[Front-end code change data]
====================

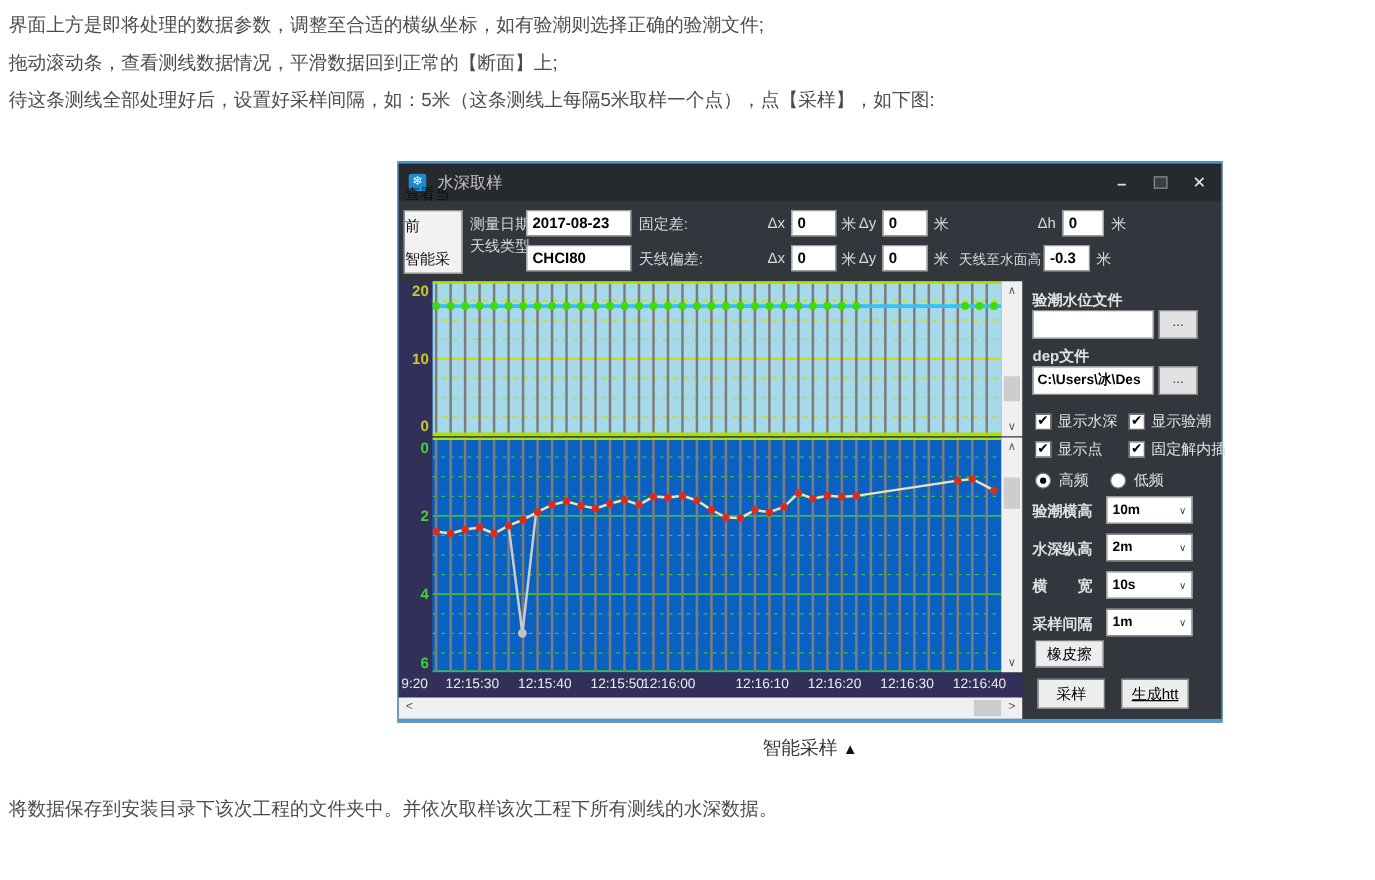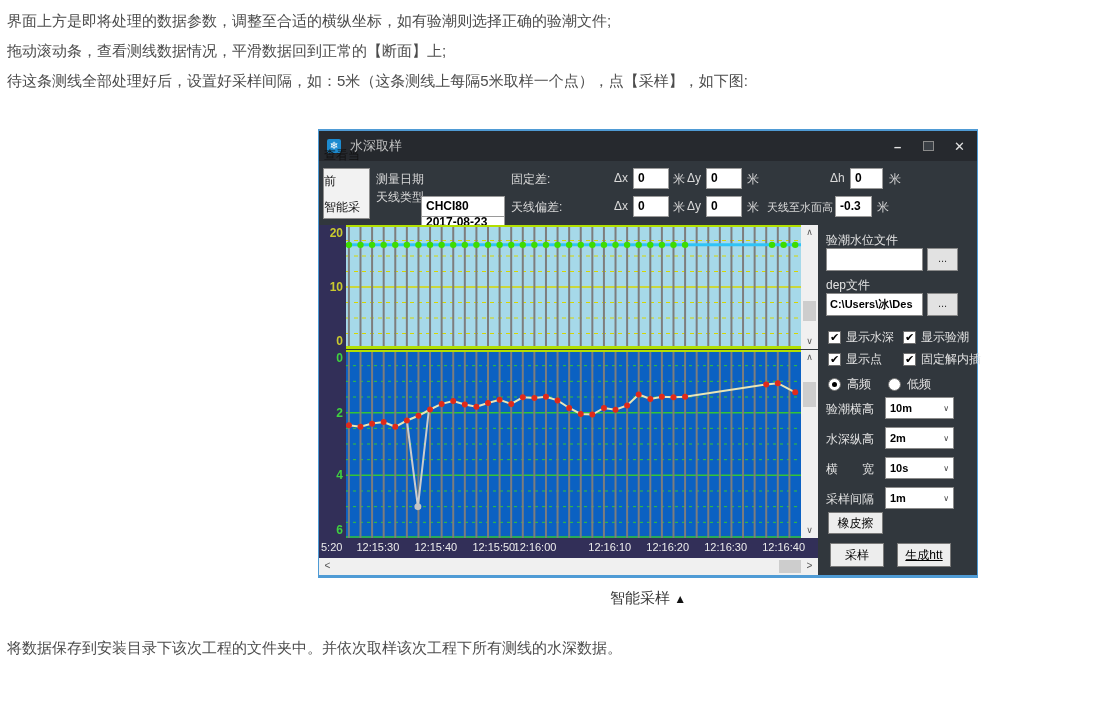--- a/index.html
+++ b/index.html
@@ -48,21 +48,21 @@
   .vscroll{position:absolute;width:17px;background:#f0f0f0;}
   .vs-top{left:482px;top:0;height:124px;}
   .vs-bottom{left:482px;top:125px;height:188px;}
   .vs-arrow{position:absolute;left:0;width:17px;height:15px;text-align:center;font-size:9px;color:#555;line-height:15px;}
   .vs-thumb{position:absolute;left:2px;width:13px;background:#cdcdcd;}
   .hscroll{position:absolute;left:0;top:333px;width:499px;height:17px;background:#f0f0f0;}
   .hs-arrow{position:absolute;top:0;width:17px;height:17px;text-align:center;font-size:10px;color:#555;line-height:16px;}
   .hs-thumb{position:absolute;top:2px;height:13px;background:#cdcdcd;}
   
   .sidebar{position:absolute;left:499px;top:0;width:159px;height:350px;background:#31373d;font-size:12px;color:#e2e2e2;}
-  .sb-lab{position:absolute;white-space:nowrap;}
+  .sb-lab{position:absolute;white-space:nowrap;font-weight:bold;}
   .sb-input{position:absolute;height:23px;background:#fff;border:1px solid #8a8a8a;box-sizing:border-box;
     color:#000;font-size:11px;font-weight:600;line-height:21px;padding-left:3px;white-space:nowrap;overflow:hidden;}
   .browse-btn{position:absolute;width:31px;height:23px;background:#e2e2e2;border:1px solid #8a8a8a;box-sizing:border-box;
     text-align:center;font-size:11px;color:#333;line-height:19px;}
   .check-item,.radio-item{position:absolute;display:flex;align-items:center;white-space:nowrap;}
   .cb{width:13px;height:13px;background:#fff;border:1px solid #707070;box-sizing:border-box;
     font-size:11px;line-height:11px;text-align:center;color:#000;margin-right:5px;}
   .radio{width:13px;height:13px;border-radius:50%;background:#fff;border:1px solid #707070;
     box-sizing:border-box;margin-right:6px;}
   .radio.sel::after{content:'';display:block;width:5px;height:5px;margin:3px auto 0;background:#000;border-radius:50%;}
@@ -102,21 +102,21 @@
       </div>
     </div>
 
     <div class="toolbar">
       <div class="view-btn">
         <span>查看当前</span>
         <span>智能采样</span>
       </div>
 
       <span class="lab" style="left:57px;top:10px;">测量日期</span>
-      <div class="tin" style="left:102px;top:7px;width:84px;margin-top:44px;">2017-08-23</div>
+      <div class="tin" style="left:102px;top:7px;width:84px;">2017-08-23</div>
       <span class="lab" style="left:192px;top:10px;">固定差:</span>
       <span class="lab" style="left:295px;top:10px;">Δx</span>
       <div class="tin" style="left:314px;top:7px;width:36px;">0</div>
       <span class="lab" style="left:354px;top:10px;">米</span>
       <span class="lab" style="left:368px;top:10px;">Δy</span>
       <div class="tin" style="left:387px;top:7px;width:36px;">0</div>
       <span class="lab" style="left:428px;top:10px;">米</span>
       <span class="lab" style="left:511px;top:10px;">Δh</span>
       <div class="tin" style="left:531px;top:7px;width:33px;">0</div>
       <span class="lab" style="left:570px;top:10px;">米</span>
@@ -326,21 +326,21 @@
           <span class="vs-arrow" style="top:0;">∧</span>
           <span class="vs-thumb" style="top:76px;height:20px;"></span>
           <span class="vs-arrow" style="bottom:0;">∨</span>
         </div>
         <div class="vscroll vs-bottom">
           <span class="vs-arrow" style="top:0;">∧</span>
           <span class="vs-thumb" style="top:32px;height:25px;"></span>
           <span class="vs-arrow" style="bottom:0;">∨</span>
         </div>
         <div class="x-strip" id="x-strip">
-            <span class="x-label" style="left: 2px;">5:20</span>
+            <span class="x-label" style="left: 2px;">9:20</span>
             <span class="x-label" style="left: 58.879px; transform: translateX(-50%);">12:15:30</span>
             <span class="x-label" style="left: 116.841px; transform: translateX(-50%);">12:15:40</span>
             <span class="x-label" style="left: 174.803px; transform: translateX(-50%);">12:15:50</span>
             <span class="x-label" style="left: 216px; transform: translateX(-50%);">12:16:00</span>
             <span class="x-label" style="left: 290.726px; transform: translateX(-50%);">12:16:10</span>
             <span class="x-label" style="left: 348.688px; transform: translateX(-50%);">12:16:20</span>
             <span class="x-label" style="left: 406.65px; transform: translateX(-50%);">12:16:30</span>
             <span class="x-label" style="left: 464.611px; transform: translateX(-50%);">12:16:40</span>
           </div>
         <div class="hscroll">

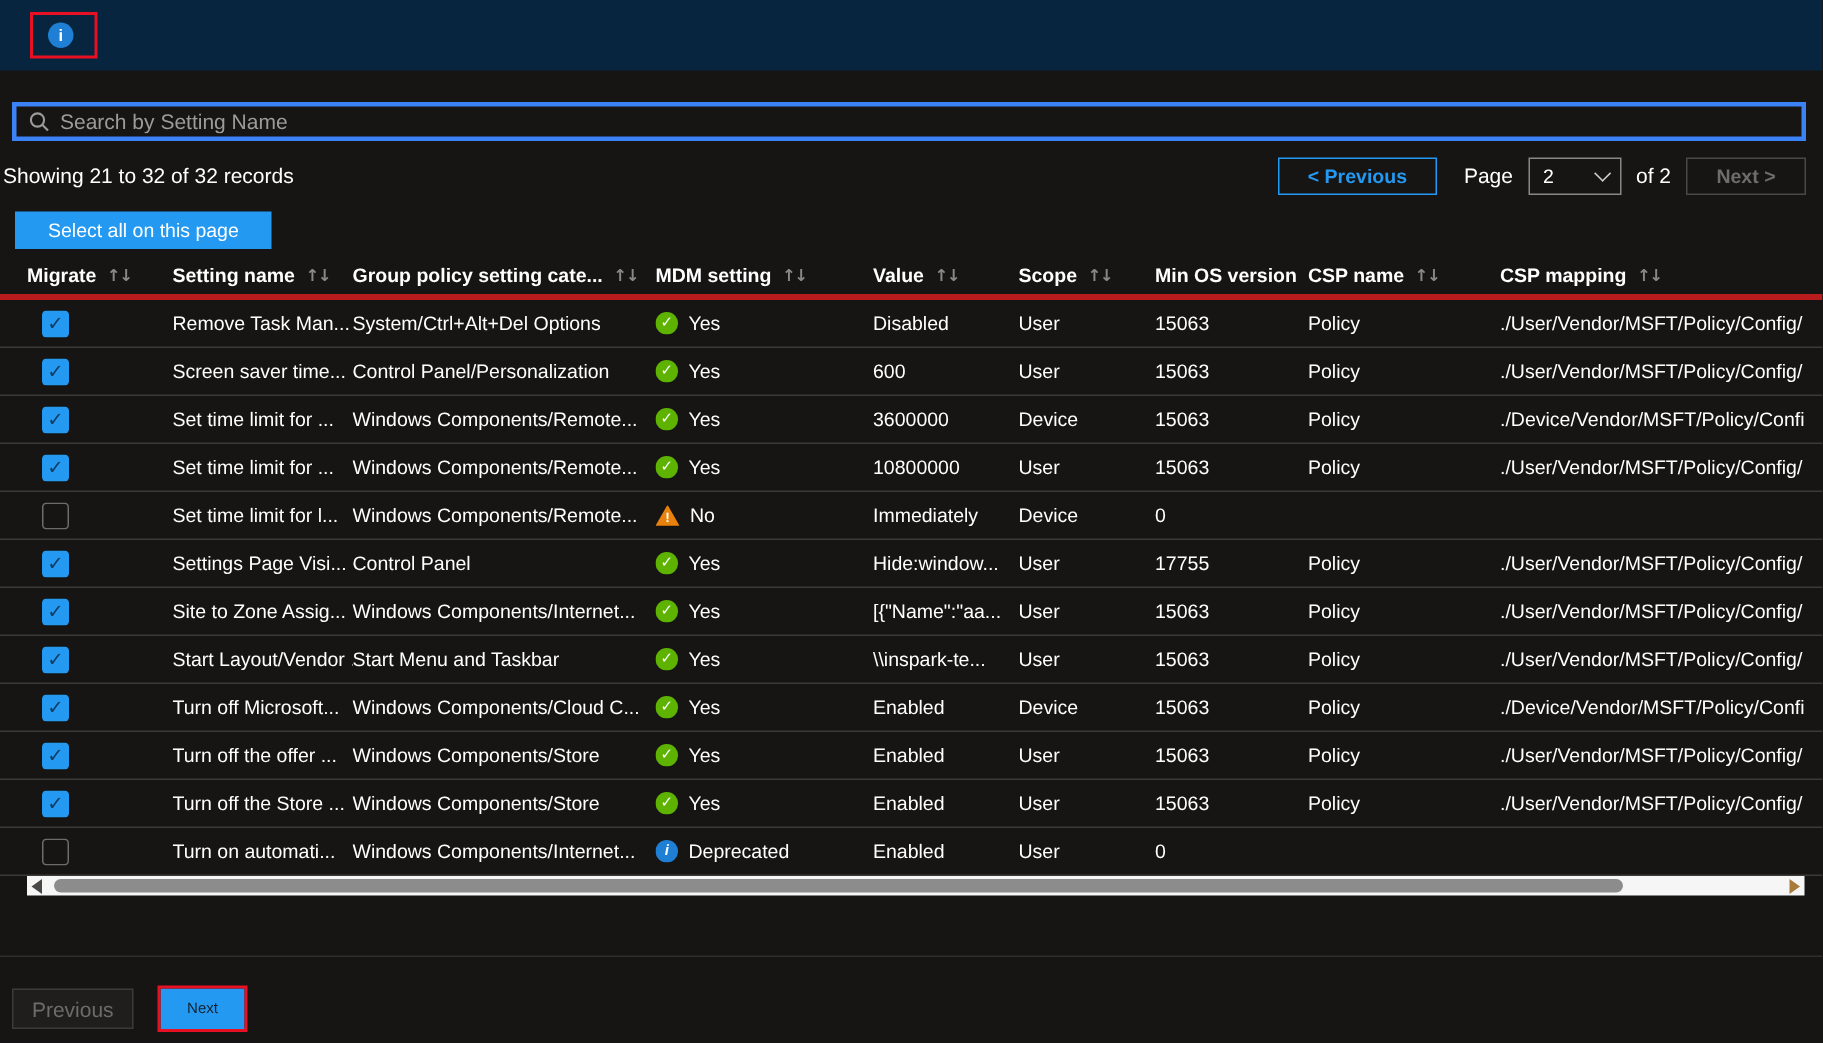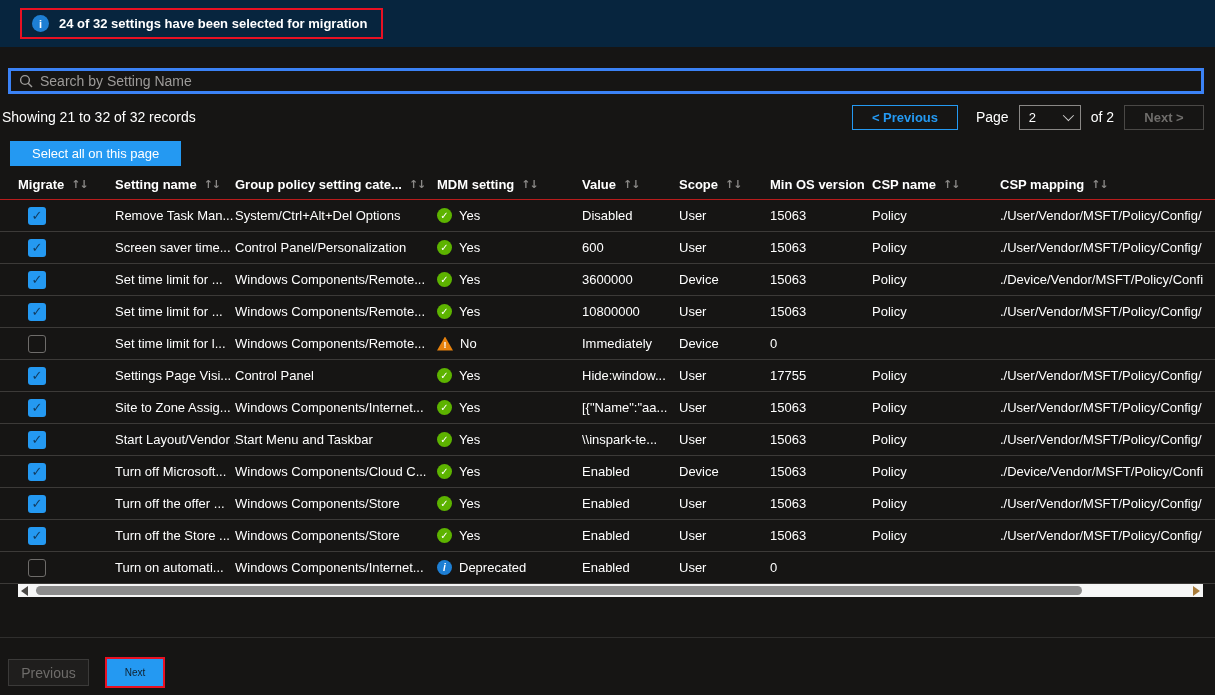--- a/index.html
+++ b/index.html
@@ -84,21 +84,21 @@
     cursor:pointer; font-family:inherit;
   }
 
   .grid-row {
     display:grid;
     grid-template-columns:97px 120px 202px 145px 97px 91px 102px 128px minmax(0,1fr);
     align-items:center;
   }
   .thead {
     margin-top:4px; height:30px;
-    border-bottom:1px solid #b91c1c;
+    border-bottom:4px solid #b91c1c;
     padding-left:18px;
   }
   .th {
     font-weight:700; font-size:13px; color:#fff;
     white-space:nowrap; overflow:hidden;
     display:flex; align-items:center; gap:7px; cursor:pointer;
   }
   .sort-icon { color:#8a8886; font-size:11px; letter-spacing:-1px; font-family:"DejaVu Sans",sans-serif; }
   .tbody { padding-left:0; }
   .tr {
@@ -184,21 +184,20 @@
   }
 </style>
 </head>
 <body>
 
 
 
 <div class="banner">
   <div class="banner-box">
     <span class="info-circle">i</span>
-    <span class="banner-text">24 of 32 settings have been selected for migration</span>
   </div>
 </div>
 
 <div class="search-row">
   <div class="search-box">
     <svg width="14" height="14" viewBox="0 0 14 14">
       <circle cx="6" cy="6" r="4.4" fill="none" stroke="#9d9b99" stroke-width="1.4"></circle>
       <line x1="9.2" y1="9.2" x2="13" y2="13" stroke="#9d9b99" stroke-width="1.4"></line>
     </svg>
     <input placeholder="Search by Setting Name" style="">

====================

■ **What you need to do**:
Every entry belongs in the answer exactly as written, but no picture does.

■ **Reply to the exercise**:
--- a/index.html
+++ b/index.html
@@ -48,21 +48,21 @@
   .vscroll{position:absolute;width:17px;background:#f0f0f0;}
   .vs-top{left:482px;top:0;height:124px;}
   .vs-bottom{left:482px;top:125px;height:188px;}
   .vs-arrow{position:absolute;left:0;width:17px;height:15px;text-align:center;font-size:9px;color:#555;line-height:15px;}
   .vs-thumb{position:absolute;left:2px;width:13px;background:#cdcdcd;}
   .hscroll{position:absolute;left:0;top:333px;width:499px;height:17px;background:#f0f0f0;}
   .hs-arrow{position:absolute;top:0;width:17px;height:17px;text-align:center;font-size:10px;color:#555;line-height:16px;}
   .hs-thumb{position:absolute;top:2px;height:13px;background:#cdcdcd;}
   
   .sidebar{position:absolute;left:499px;top:0;width:159px;height:350px;background:#31373d;font-size:12px;color:#e2e2e2;}
-  .sb-lab{position:absolute;white-space:nowrap;}
+  .sb-lab{position:absolute;white-space:nowrap;font-weight:bold;}
   .sb-input{position:absolute;height:23px;background:#fff;border:1px solid #8a8a8a;box-sizing:border-box;
     color:#000;font-size:11px;font-weight:600;line-height:21px;padding-left:3px;white-space:nowrap;overflow:hidden;}
   .browse-btn{position:absolute;width:31px;height:23px;background:#e2e2e2;border:1px solid #8a8a8a;box-sizing:border-box;
     text-align:center;font-size:11px;color:#333;line-height:19px;}
   .check-item,.radio-item{position:absolute;display:flex;align-items:center;white-space:nowrap;}
   .cb{width:13px;height:13px;background:#fff;border:1px solid #707070;box-sizing:border-box;
     font-size:11px;line-height:11px;text-align:center;color:#000;margin-right:5px;}
   .radio{width:13px;height:13px;border-radius:50%;background:#fff;border:1px solid #707070;
     box-sizing:border-box;margin-right:6px;}
   .radio.sel::after{content:'';display:block;width:5px;height:5px;margin:3px auto 0;background:#000;border-radius:50%;}
@@ -102,21 +102,21 @@
       </div>
     </div>
 
     <div class="toolbar">
       <div class="view-btn">
         <span>查看当前</span>
         <span>智能采样</span>
       </div>
 
       <span class="lab" style="left:57px;top:10px;">测量日期</span>
-      <div class="tin" style="left:102px;top:7px;width:84px;margin-top:44px;">2017-08-23</div>
+      <div class="tin" style="left:102px;top:7px;width:84px;">2017-08-23</div>
       <span class="lab" style="left:192px;top:10px;">固定差:</span>
       <span class="lab" style="left:295px;top:10px;">Δx</span>
       <div class="tin" style="left:314px;top:7px;width:36px;">0</div>
       <span class="lab" style="left:354px;top:10px;">米</span>
       <span class="lab" style="left:368px;top:10px;">Δy</span>
       <div class="tin" style="left:387px;top:7px;width:36px;">0</div>
       <span class="lab" style="left:428px;top:10px;">米</span>
       <span class="lab" style="left:511px;top:10px;">Δh</span>
       <div class="tin" style="left:531px;top:7px;width:33px;">0</div>
       <span class="lab" style="left:570px;top:10px;">米</span>
@@ -326,21 +326,21 @@
           <span class="vs-arrow" style="top:0;">∧</span>
           <span class="vs-thumb" style="top:76px;height:20px;"></span>
           <span class="vs-arrow" style="bottom:0;">∨</span>
         </div>
         <div class="vscroll vs-bottom">
           <span class="vs-arrow" style="top:0;">∧</span>
           <span class="vs-thumb" style="top:32px;height:25px;"></span>
           <span class="vs-arrow" style="bottom:0;">∨</span>
         </div>
         <div class="x-strip" id="x-strip">
-            <span class="x-label" style="left: 2px;">5:20</span>
+            <span class="x-label" style="left: 2px;">9:20</span>
             <span class="x-label" style="left: 58.879px; transform: translateX(-50%);">12:15:30</span>
             <span class="x-label" style="left: 116.841px; transform: translateX(-50%);">12:15:40</span>
             <span class="x-label" style="left: 174.803px; transform: translateX(-50%);">12:15:50</span>
             <span class="x-label" style="left: 216px; transform: translateX(-50%);">12:16:00</span>
             <span class="x-label" style="left: 290.726px; transform: translateX(-50%);">12:16:10</span>
             <span class="x-label" style="left: 348.688px; transform: translateX(-50%);">12:16:20</span>
             <span class="x-label" style="left: 406.65px; transform: translateX(-50%);">12:16:30</span>
             <span class="x-label" style="left: 464.611px; transform: translateX(-50%);">12:16:40</span>
           </div>
         <div class="hscroll">

--- a/index.html
+++ b/index.html
@@ -84,21 +84,21 @@
     cursor:pointer; font-family:inherit;
   }
 
   .grid-row {
     display:grid;
     grid-template-columns:97px 120px 202px 145px 97px 91px 102px 128px minmax(0,1fr);
     align-items:center;
   }
   .thead {
     margin-top:4px; height:30px;
-    border-bottom:1px solid #b91c1c;
+    border-bottom:4px solid #b91c1c;
     padding-left:18px;
   }
   .th {
     font-weight:700; font-size:13px; color:#fff;
     white-space:nowrap; overflow:hidden;
     display:flex; align-items:center; gap:7px; cursor:pointer;
   }
   .sort-icon { color:#8a8886; font-size:11px; letter-spacing:-1px; font-family:"DejaVu Sans",sans-serif; }
   .tbody { padding-left:0; }
   .tr {
@@ -184,21 +184,20 @@
   }
 </style>
 </head>
 <body>
 
 
 
 <div class="banner">
   <div class="banner-box">
     <span class="info-circle">i</span>
-    <span class="banner-text">24 of 32 settings have been selected for migration</span>
   </div>
 </div>
 
 <div class="search-row">
   <div class="search-box">
     <svg width="14" height="14" viewBox="0 0 14 14">
       <circle cx="6" cy="6" r="4.4" fill="none" stroke="#9d9b99" stroke-width="1.4"></circle>
       <line x1="9.2" y1="9.2" x2="13" y2="13" stroke="#9d9b99" stroke-width="1.4"></line>
     </svg>
     <input placeholder="Search by Setting Name" style="">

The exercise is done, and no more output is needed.